* _YOUR TASK_:
Would you copy only the lines below, from the one containing "Base case cost, '30: none -> 680000" through the very last one, leaving the pictures out?

* _MATERIAL SHOWN_:

-.-.-

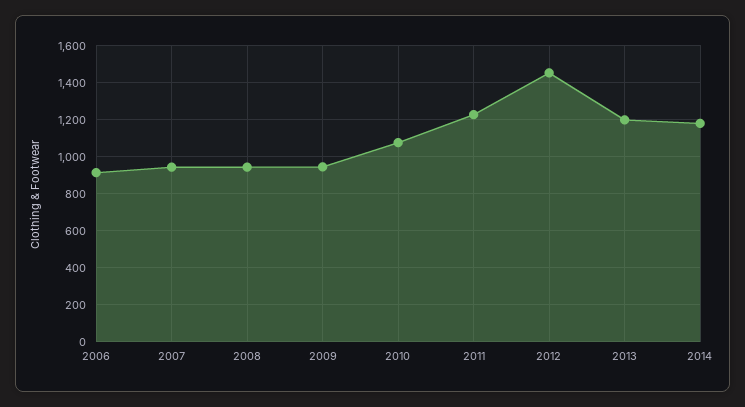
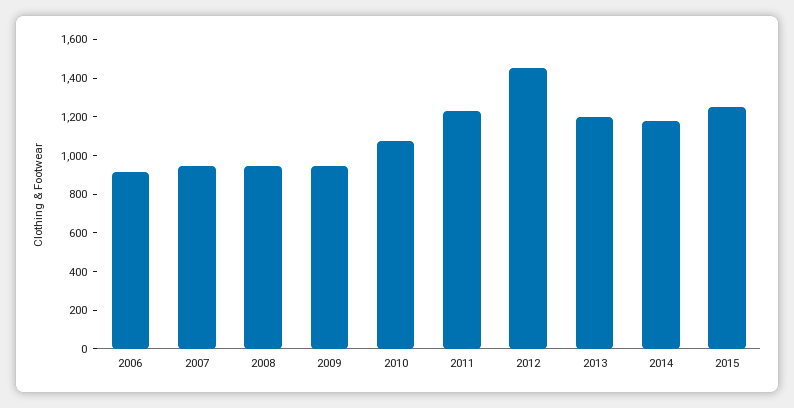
2015: none -> 1250

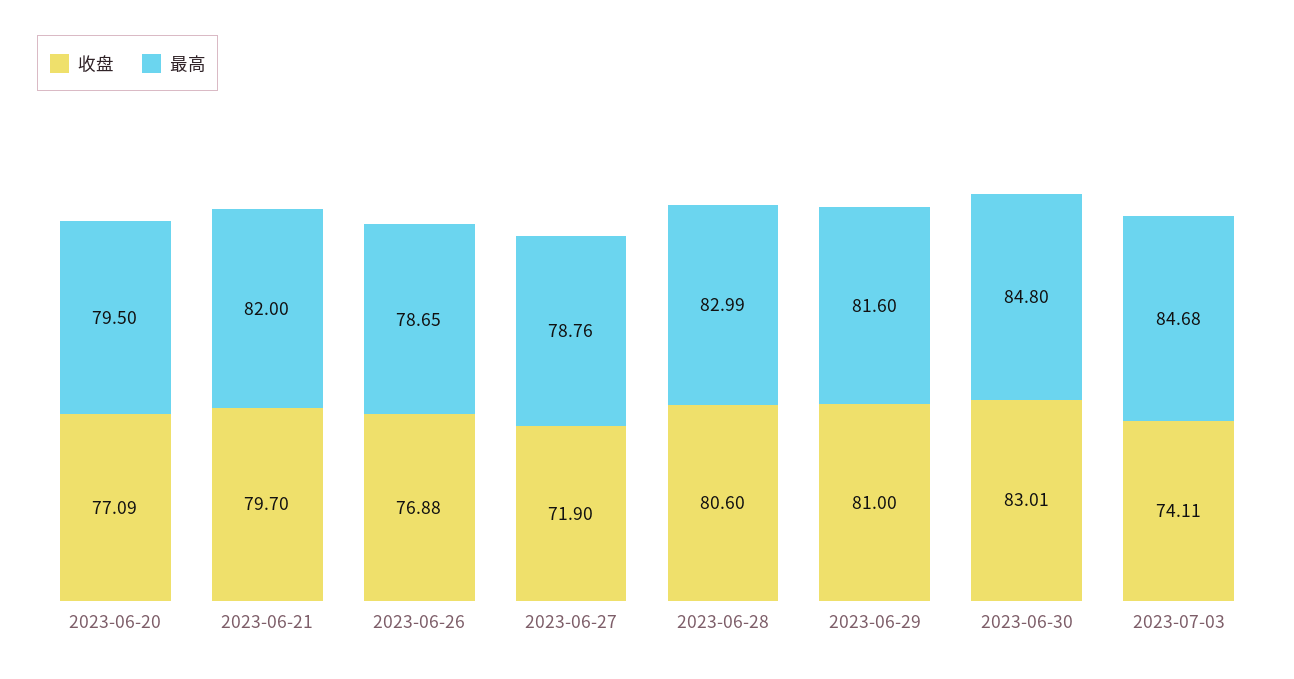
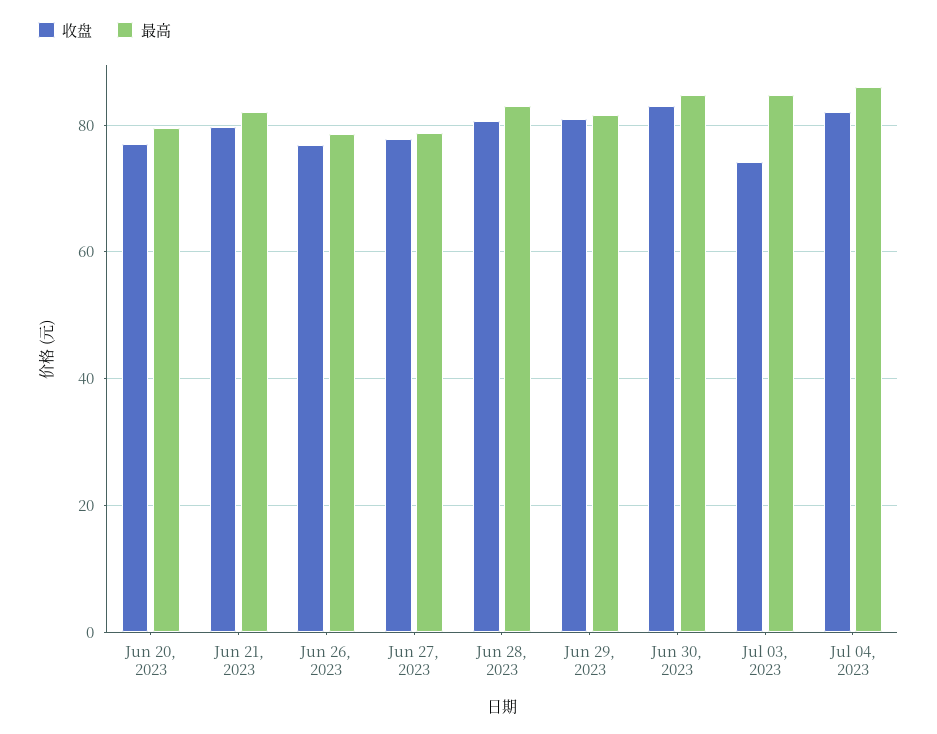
收盘, 2023-06-27: 71.9 -> 78
收盘, Jul 04, 2023: none -> 82
最高, Jul 04, 2023: none -> 86

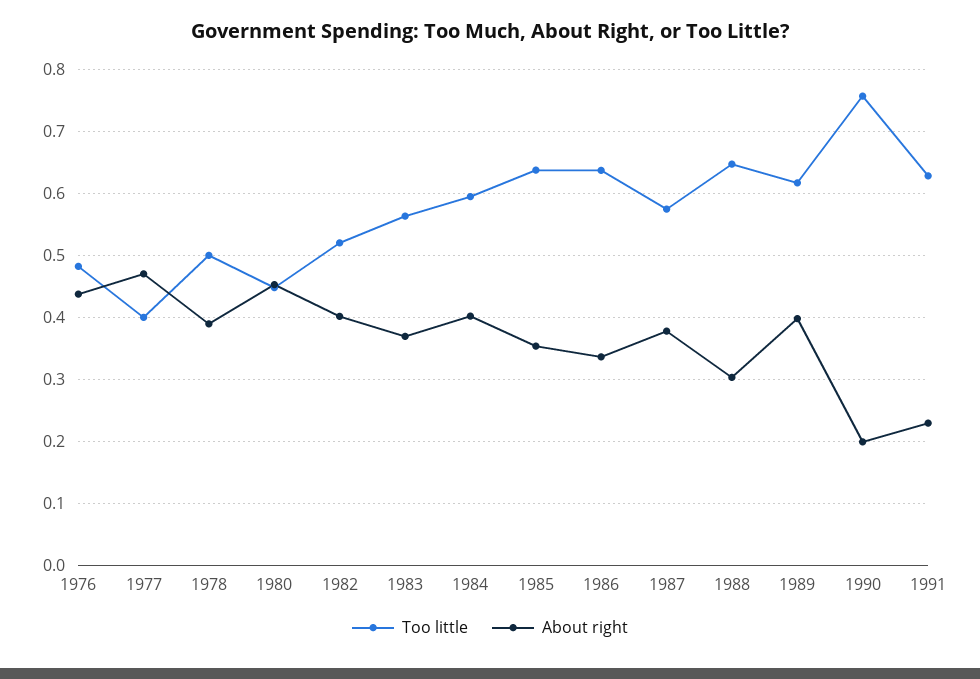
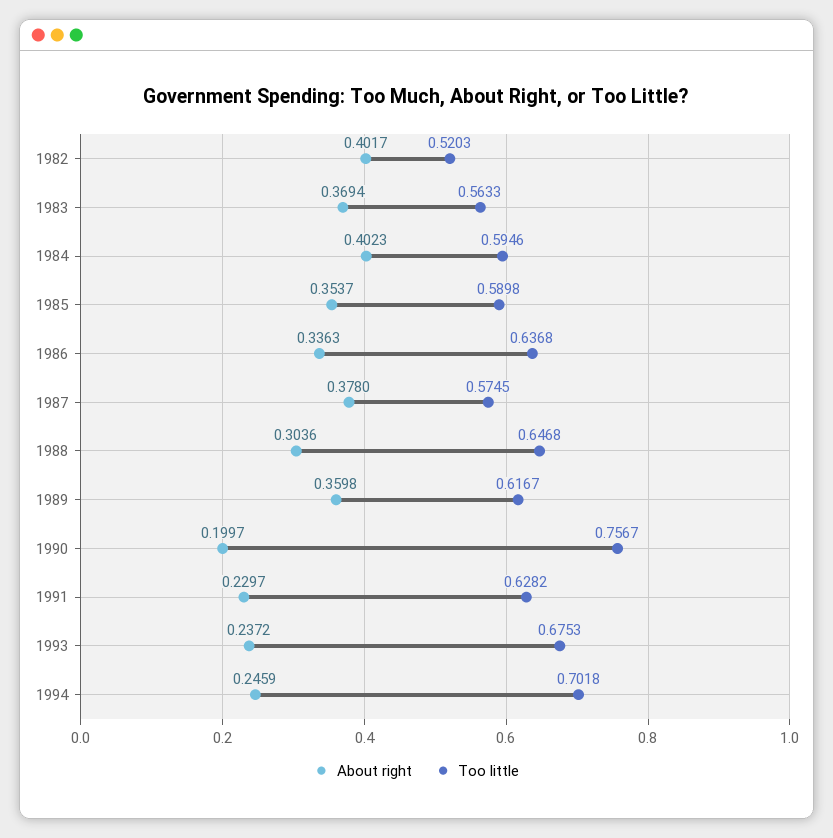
Too little, 1976: 0.48 -> none
About right, 1976: 0.44 -> none
Too little, 1977: 0.4 -> none
About right, 1977: 0.47 -> none
Too little, 1978: 0.5 -> none
About right, 1978: 0.39 -> none
Too little, 1980: 0.45 -> none
About right, 1980: 0.45 -> none
Too little, 1985: 0.64 -> 0.5898
About right, 1989: 0.4 -> 0.3598
About right, 1993: none -> 0.2372
Too little, 1993: none -> 0.6753
About right, 1994: none -> 0.2459
Too little, 1994: none -> 0.7018

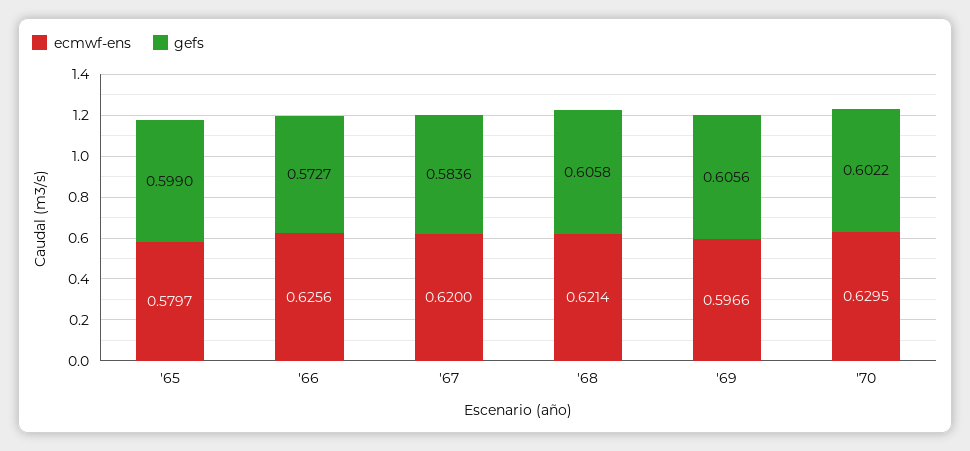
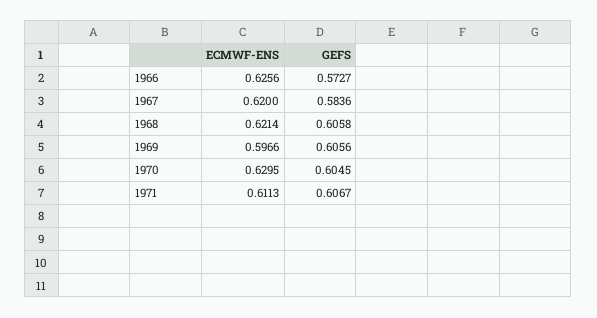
ecmwf-ens, '65: 0.5797 -> none
gefs, '65: 0.599 -> none
gefs, '70: 0.6022 -> 0.6045
ecmwf-ens, 1971: none -> 0.6113
gefs, 1971: none -> 0.6067

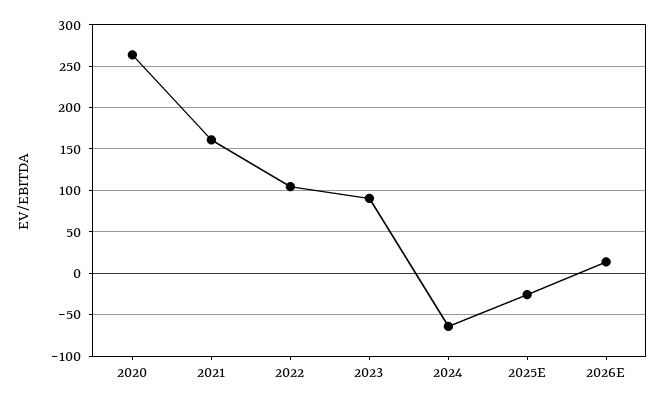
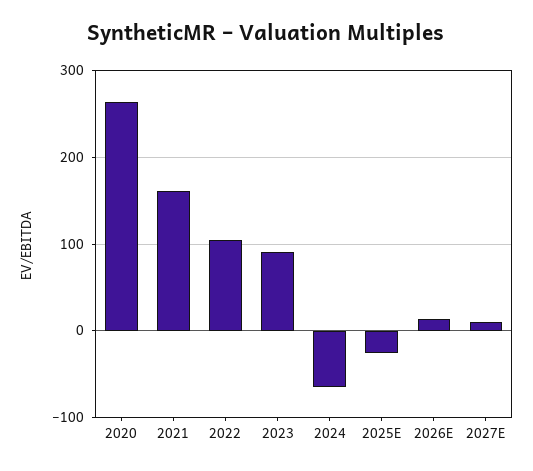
2027E: none -> 10

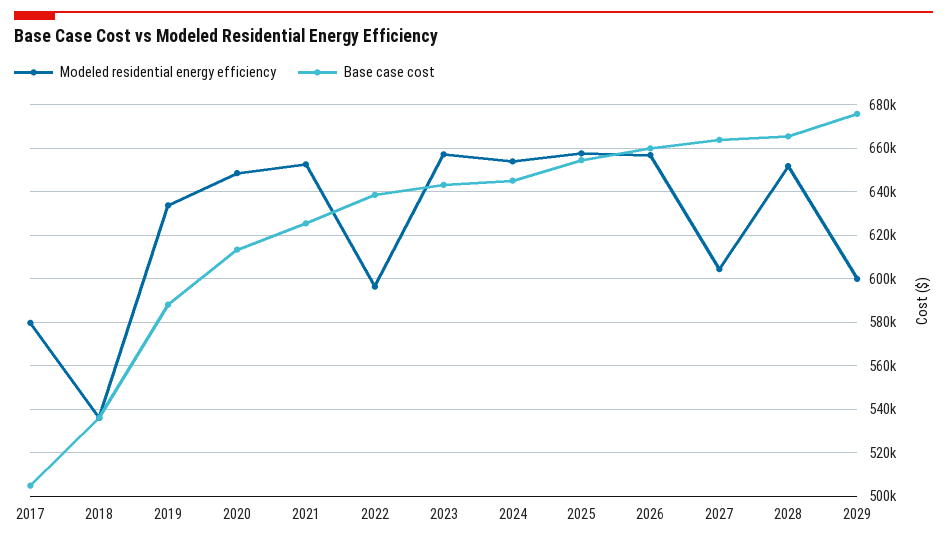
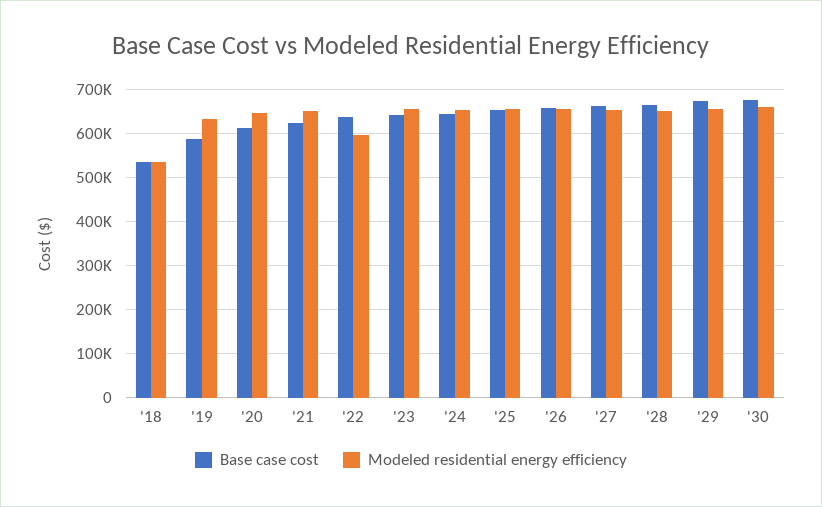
Modeled residential energy efficiency, 2017: 580000 -> none
Base case cost, 2017: 505000 -> none
Modeled residential energy efficiency, 2027: 605000 -> 660000
Modeled residential energy efficiency, 2029: 600000 -> 660000
Base case cost, '30: none -> 680000
Modeled residential energy efficiency, '30: none -> 660000

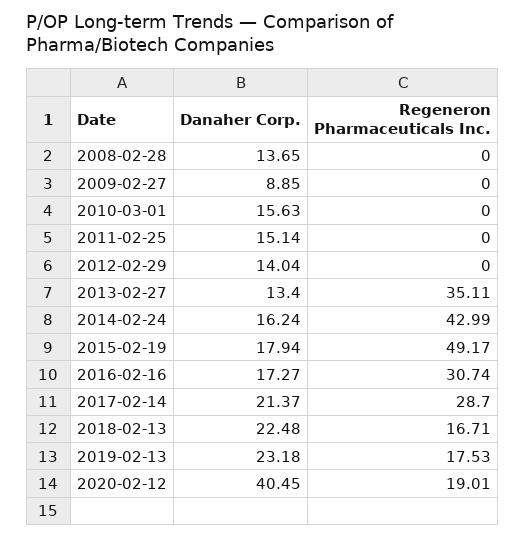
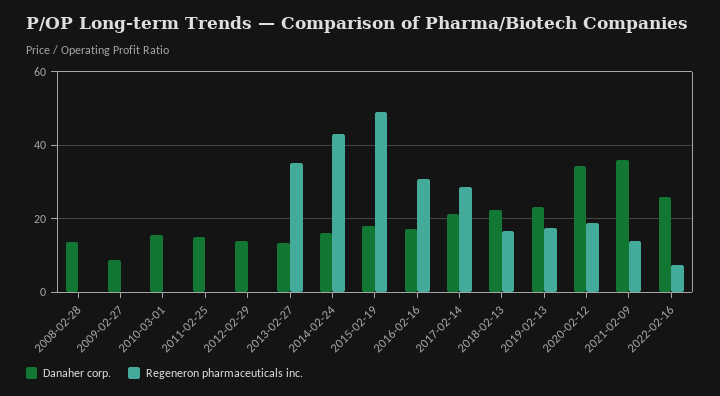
Danaher Corp., 2020-02-12: 40.45 -> 34
Danaher Corp., 2021-02-09: none -> 36
Regeneron Pharmaceuticals Inc., 2021-02-09: none -> 14
Danaher Corp., 2022-02-16: none -> 26
Regeneron Pharmaceuticals Inc., 2022-02-16: none -> 8

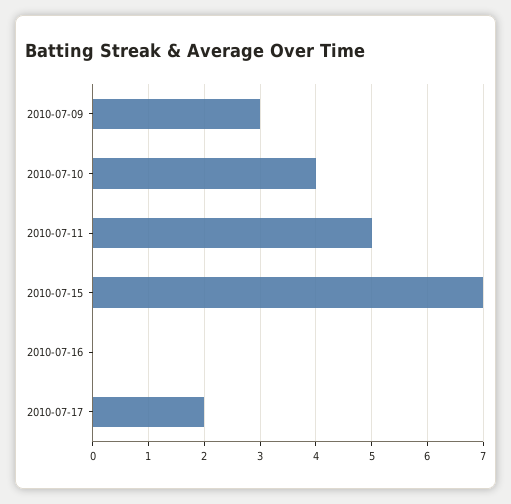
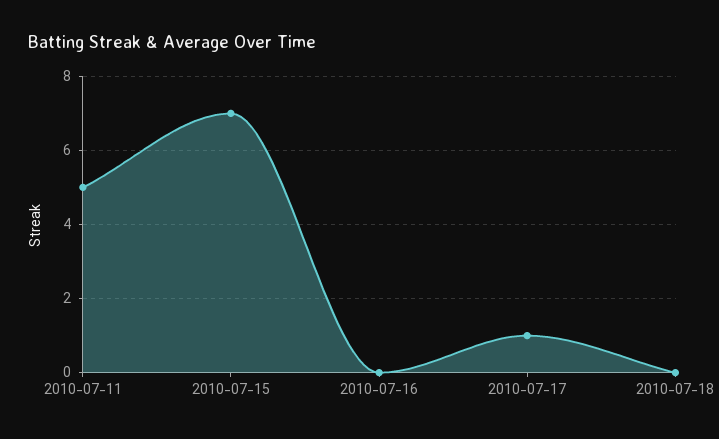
2010-07-09: 3 -> none
2010-07-10: 4 -> none
2010-07-17: 2 -> 1
2010-07-18: none -> 0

-.-.-

* _TASK ANSWER_:
Base case cost, '30: none -> 680000
Modeled residential energy efficiency, '30: none -> 660000

Danaher Corp., 2020-02-12: 40.45 -> 34
Danaher Corp., 2021-02-09: none -> 36
Regeneron Pharmaceuticals Inc., 2021-02-09: none -> 14
Danaher Corp., 2022-02-16: none -> 26
Regeneron Pharmaceuticals Inc., 2022-02-16: none -> 8

2010-07-09: 3 -> none
2010-07-10: 4 -> none
2010-07-17: 2 -> 1
2010-07-18: none -> 0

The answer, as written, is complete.